Forecasting Department Operating Expenses
In a previous post, I discussed how I forecast headcount expenses and the related physical heads and benefits. Of course, this is just one piece of the corporate expense puzzle. It is also important to have an easy and quick way to forecast non-wage expenses without hard coding numbers month-by-month.
Excel Template Can Be Downloaded Below
In my financial statement model, I have Excel tabs dedicated to certain functionality. For example, a tab dedicated to forecast bookings, accounts receivable, deferred revenue and so on. For the P&L, I tend to have dedicated Excel tabs for bookings, revenue, wages, non-wage expenses, and non-operating expenses.
Notes on the Balance Sheet
On the balance sheet side, it is worth mentioning that I don’t trend all of the balance sheet captions or categories. If the category is large and complex enough such as deferred revenue or accounts receivables, I will have a tab dedicated to just that category. It is a little more work but it makes your model more accurate and helps develop your knowledge of these numbers.

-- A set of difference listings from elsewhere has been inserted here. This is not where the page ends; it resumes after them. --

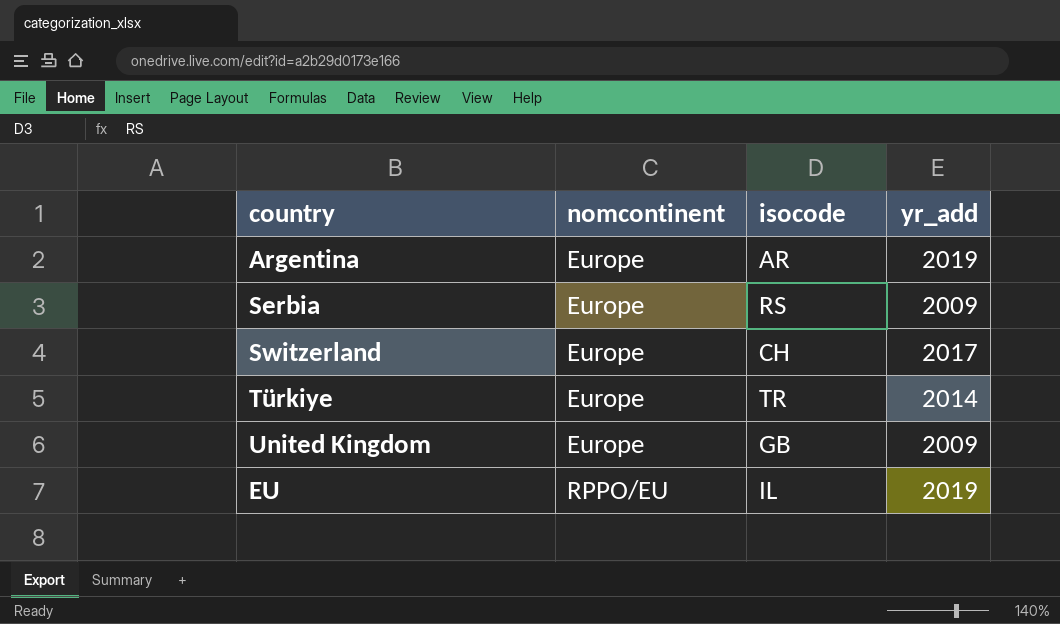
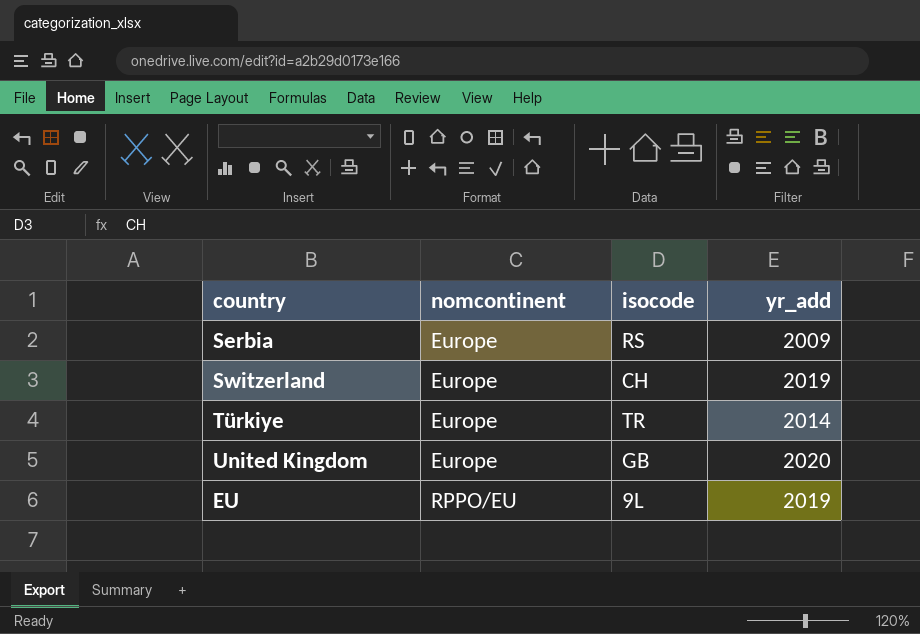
row Argentina: Europe | AR | 2019 -> none
Switzerland | yr_add: 2017 -> 2019
United Kingdom | yr_add: 2009 -> 2020
EU | isocode: IL -> 9L

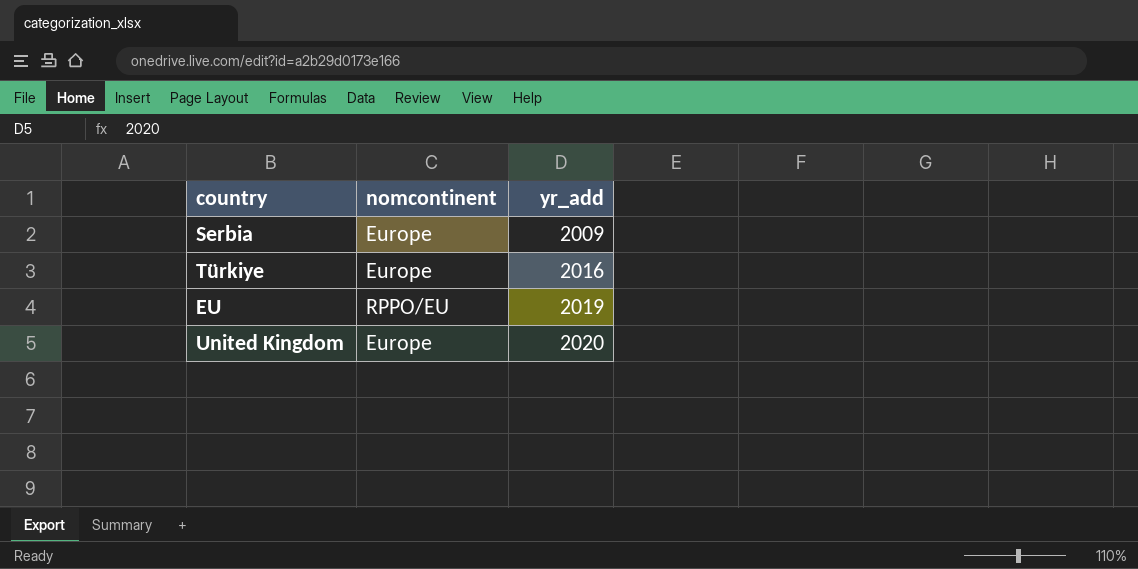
row order: nomcontinent ascending -> yr_add ascending
column isocode | position: 3 -> none
row Switzerland: Europe | CH | 2019 -> none
Türkiye | yr_add: 2014 -> 2016

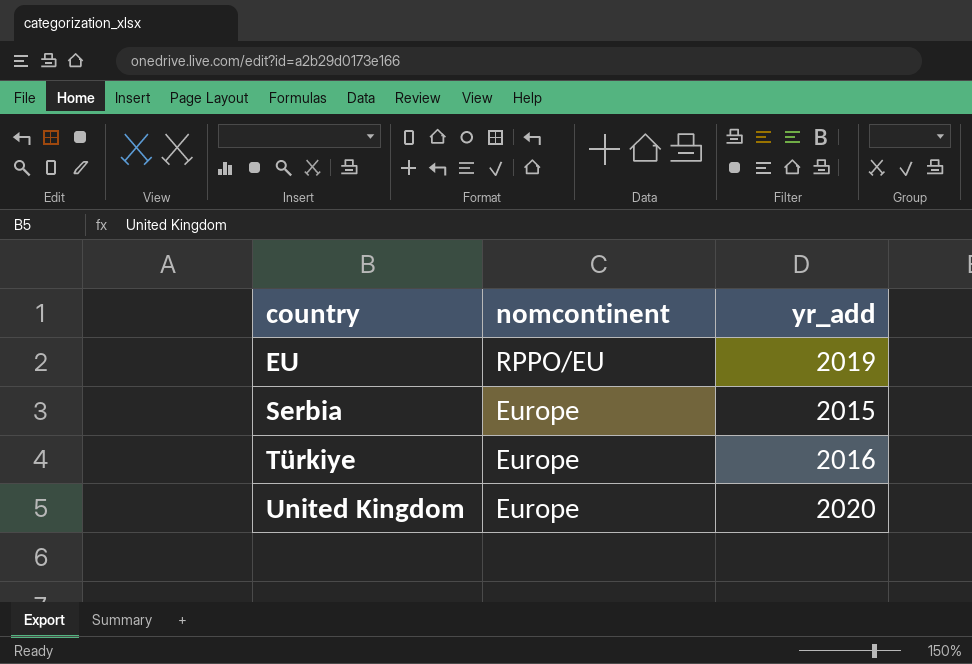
row order: yr_add ascending -> country ascending
Serbia | yr_add: 2009 -> 2015

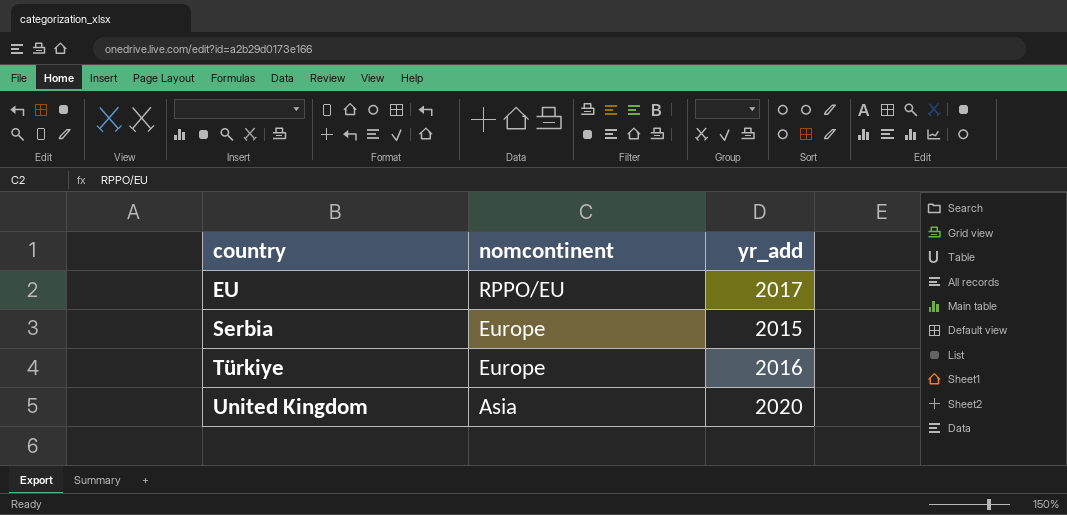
EU | yr_add: 2019 -> 2017
United Kingdom | nomcontinent: Europe -> Asia

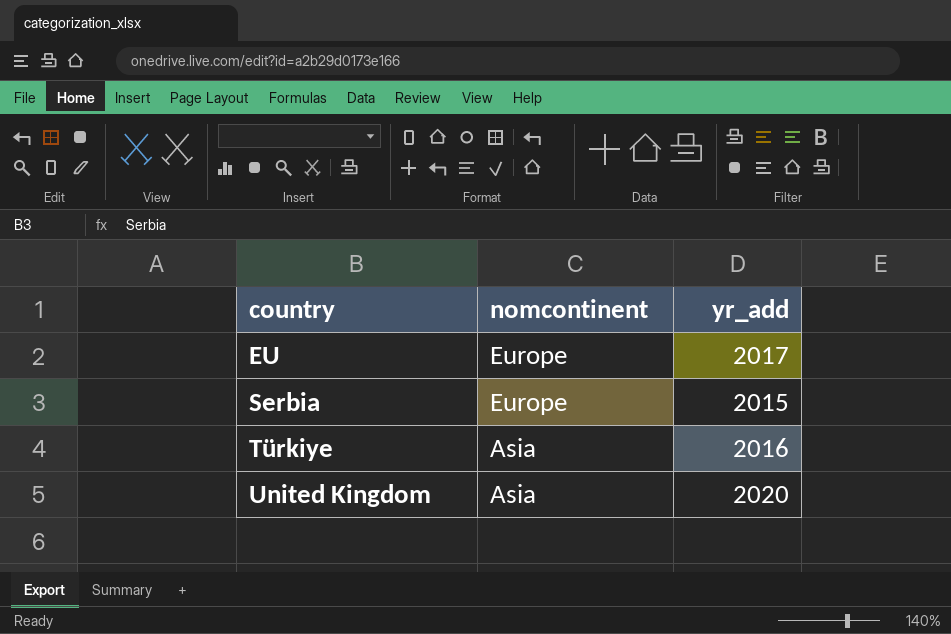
EU | nomcontinent: RPPO/EU -> Europe
Türkiye | nomcontinent: Europe -> Asia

I have a tab dedicated to budgeting and forecasting department expenses excluding wages. I set up the spreadsheet so that at the top of the page I can sum my expenses by different expense categories (i.e. Gross Wages, Travel), by department (i.e. R&D, Sales) and by major expense type (i.e. Operating Expense, Non-operating expense). Depending on the level detail you require, you may use all or just one of these summary tables.
Below my summaries I have rows dedicated to forecasting each department’s expense. In past models, I had tabs for each department but that becomes inefficient if you need to make formula changes and/or add/delete departments.
I don’t like trending, but I find that most of the smaller expenses can be trended with relative accuracy. I created five formula types that help me automate the spreading of the expenses over the periods. The great thing about some of these formulas is that the expense will move to the correct month if you change the start month of the forecast.
Fixed – enter an amount and it forecasts that same amount forever
EOQ – End of Quarter – enter an amount and it only places that amount at the end of each quarter, regardless if you change the date range of the model. I’ve built it so that if you change the dates at the top, these formulas will place the expense in the correct month(s).
Spread Amount – enter an amount and the start and end dates and it will spread this amount over that time frame.
Annually – enter an amount and date (only the month matters) and the formula will place the amount one time per year in the specified month.
Odd Month – enter an amount and it will place the amount in the odd months (Jan, Mar, etc.)
Spread Evenly – enter an amount and start/end date and it will place the same amount in each month over the specified period.
I’ve found that a combination of these formulas will reduce the hard coding needing for department expense forecasts. With this tab it makes it quick to update your forecast and the rollup of expenses takes place automatically with SUMIF formulas. However, I find that marketing expenses (too variable in my forecast) and some travel expenses will not work well with these formulas.